If you want to put this inside an application, follow the steps I described in my previous post. The only difference is at the end, the copy files build phase will need to have a different destination, specifically Contents/Library/QuickLook. The above code can be found in my GitHub project: macos/PersistentQL at master · theevilbit/macos · GitHub

Installation Link to heading

Very simple, we just copy the qlgenerator to one of the places described above, or install it as part of an application bundle. The system will automatically find it, but if not, we can either reboot or run qlmanage -r to reset the quicklookd daemon process. If it’s in an application bundle it can take quite some time to be found, or we need to open the app.

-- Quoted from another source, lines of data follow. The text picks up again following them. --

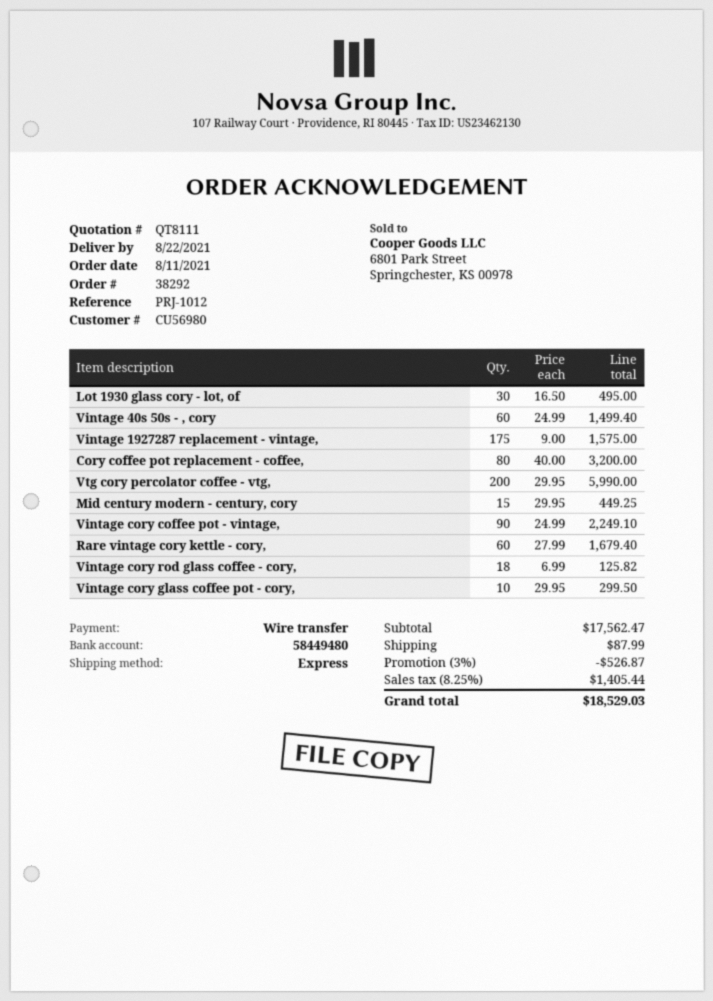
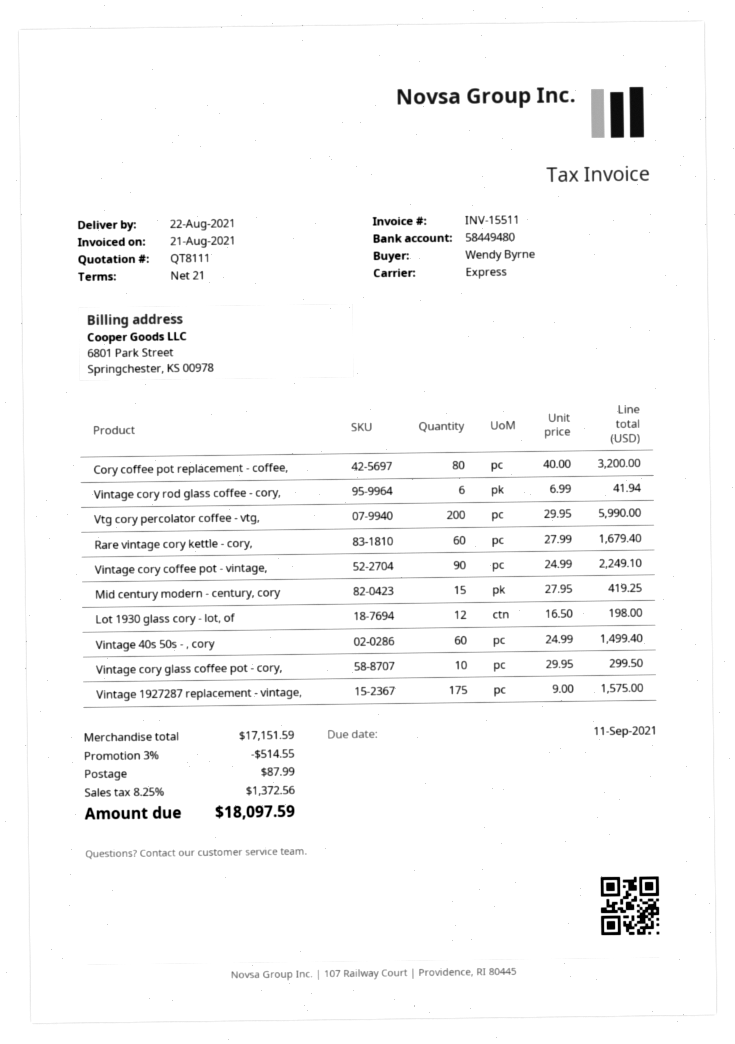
Lot 1930 glass cory - lot, of: 30 x 16.50 = 495.00 -> 12 x 16.50 = 198.00
Mid century modern - century, cory: 15 x 29.95 = 449.25 -> 15 x 27.95 = 419.25
Vintage cory rod glass coffee - cory,: 18 x 6.99 = 125.82 -> 6 x 6.99 = 41.94
subtotal: 17562.47 -> 17151.59
discount: 3% = 526.87 -> 3% = 514.55
tax: 8.25% = 1405.44 -> 8.25% = 1372.56
total: 18529.03 -> 18097.59

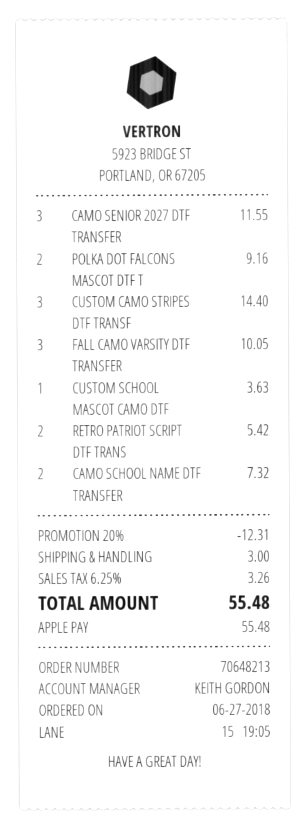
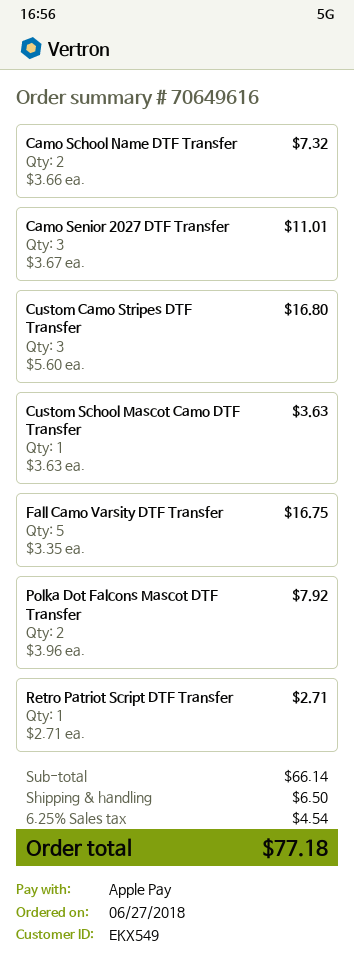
order number: 70648213 -> 70649616
CAMO SENIOR 2027 DTF TRANSFER: 3 for 11.55 -> 3 for 11.01
POLKA DOT FALCONS MASCOT DTF T: 2 for 9.16 -> 2 for 7.92
CUSTOM CAMO STRIPES DTF TRANSF: 3 for 14.40 -> 3 for 16.80
FALL CAMO VARSITY DTF TRANSFER: 3 for 10.05 -> 5 for 16.75
RETRO PATRIOT SCRIPT DTF TRANS: 2 for 5.42 -> 1 for 2.71
discount: 20% = 12.31 -> none
shipping: 3.00 -> 6.50
tax: 6.25% = 3.26 -> 6.25% = 4.54
total: 55.48 -> 77.18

Luckily similarly with mdimporters, if we download an application, and let Safari auto-unzip it, the QL plugin won’t be registered, so we can’t drop an app with drive by download and hope that the embedded plugin will run.

Conclusion Link to heading

As noted before, I think plugins in macOS are quiet unexplored in terms of persistent mechanism. This is yet another example of what could you, and yes, it’s rather limited in this case, but I think an attack has many building blocks, and this can be one of them.